The best way to explain p value and the null hypothesis is by a drug efficacy example. Let's say that we've just created a new sleeping pill. We've randomly selected 100 people who have problems sleeping; 50 will be administered the sleeping pill, and 50 will be given a placebo. The group given the sleeping pill is the "experiment" group and the group given the placebo is known as the "control" group. In this situation the null hypothesis will be that there will be no difference in the sleeping patterns - hours slept - between the two groups. The alternate hypothesis is that there will be a difference in hours slept between the two groups. The p value (the level of significance) will be .05. Thus, we will reject the null hypothesis if the p value is below .05.
Let's simulate two groups - control and experiment - and their average hours slept per night during the trial.
import numpy as np
control = np.random.randint(2, 10, size=50)
print(control)
experiment = np.random.randint(4, 10, size=50)
print(experiment)
[8 5 7 7 4 5 6 2 6 3 3 8 6 6 7 5 8 3 6 7 4 2 8 3 3 4 9 4 5 3 8 8 5 2 9 3 8
8 9 2 9 8 7 9 2 3 8 9 8 5]
[6 4 9 9 6 9 8 5 8 4 7 9 7 9 9 5 5 5 4 6 7 6 9 7 6 8 8 5 8 4 4 8 5 7 4 9 5
5 9 6 5 7 4 8 8 4 9 5 5 7]
print(np.mean(control))
print(np.mean(experiment))
print(np.mean(experiment) - np.mean(control))
5.74
6.52
0.7799999999999994
The measure of difference is 0.78. What is the probability that we observed this data, assuming that the null hypothesis is true?
import scipy.stats as stats
stats.ttest_ind(experiment, control)
Ttest_indResult(statistic=1.8573147670624264, pvalue=0.06626937134706777)
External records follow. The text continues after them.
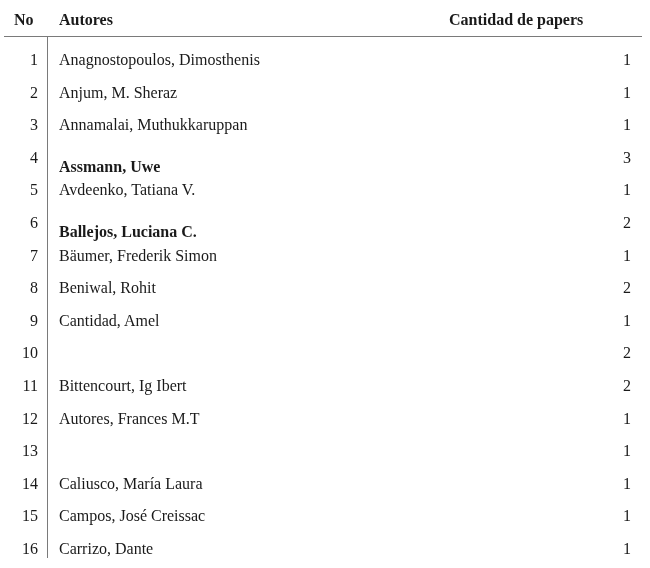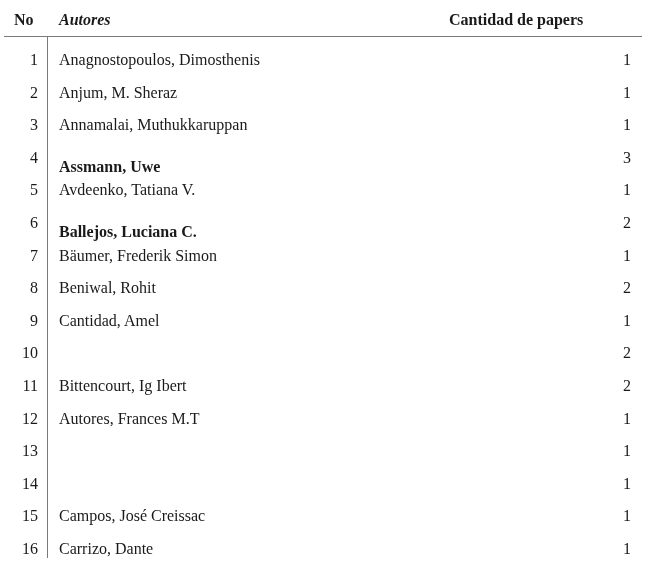--- a/index.html
+++ b/index.html
@@ -29,21 +29,21 @@
       height: 37px;
       font-weight: bold;
       font-size: 16px;
     }
     .header span {
       position: absolute;
       top: 10px;
       line-height: 20px;
     }
     .h-no { left: 14px; }
-    .h-autores { left: 59px; font-style: italic; }
+    .h-autores { left: 59px; }
     .h-cantidad { left: 449px; }
     .header-rule {
       position: absolute;
       left: 4px;
       top: 36px;
       width: 638px;
       height: 0;
       border-top: 1.5px solid #7a7a7a;
     }
     .v-divider {
@@ -157,20 +157,21 @@
       <span class="no">12</span>
       <span class="autor">Autores, Frances M.T</span>
       <span class="count">1</span>
     </div>
     <div class="row">
       <span class="no">13</span>
       <span class="count">1</span>
     </div>
     <div class="row">
       <span class="no">14</span>
+      <span class="autor">Caliusco, María Laura</span>
       <span class="count">1</span>
     </div>
     <div class="row">
       <span class="no">15</span>
       <span class="autor">Campos, José Creissac</span>
       <span class="count">1</span>
     </div>
     <div class="row">
       <span class="no">16</span>
       <span class="autor">Carrizo, Dante</span>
t_stat, p_value = stats.ttest_ind(experiment, control)
The p value is .066, thus we must accept the null hypothesis and state that there is no difference between the sleeping patterns - hours slept - between the experiment and control groups.
The third important key in Frequentist statisitics is the confidence interval. Simply put, a confidence interval is a range of values, in which the actual value is likely to fall. It represents the accuracy or precision of a given estimate. A confidence interval can be calculated as so:
Let's simulate a population and a poll as an example. Say we live in a state and we are working for a newspaper and we are trying to determine whether a certain proposition will pass. Unfortunately, we dont have the time, or the money, to run a poll that will reach out and question all 1 million voters. If we were to run an experiment, we would poll a sample of the society, and then use those samples to make inferences about the whole population. This is how a frequentist would tackle this situation. First I will generate statistics about the state.
import pandas as pd
import numpy as np
np.random.seed(42)
population = np.random.binomial(n= 1, p= 0.60, size = 1_000_000) #similating a population where 60% would vote yes.
population[0:10]
array([1, 0, 0, 1, 1, 1, 1, 0, 0, 0])
sample = np.random.choice(population, size = 500, replace = False)
np.mean(sample)
0.554
sample2 = np.random.choice(population, size = 500, replace = False)
np.mean(sample2)
0.614
In this scenario, the population is 1,000,000, the sample is 500 people, the statistics would be the percentage of people in the sample voting yes on the proposition, and the parameter is the true percentage of people voting yes on the proposition.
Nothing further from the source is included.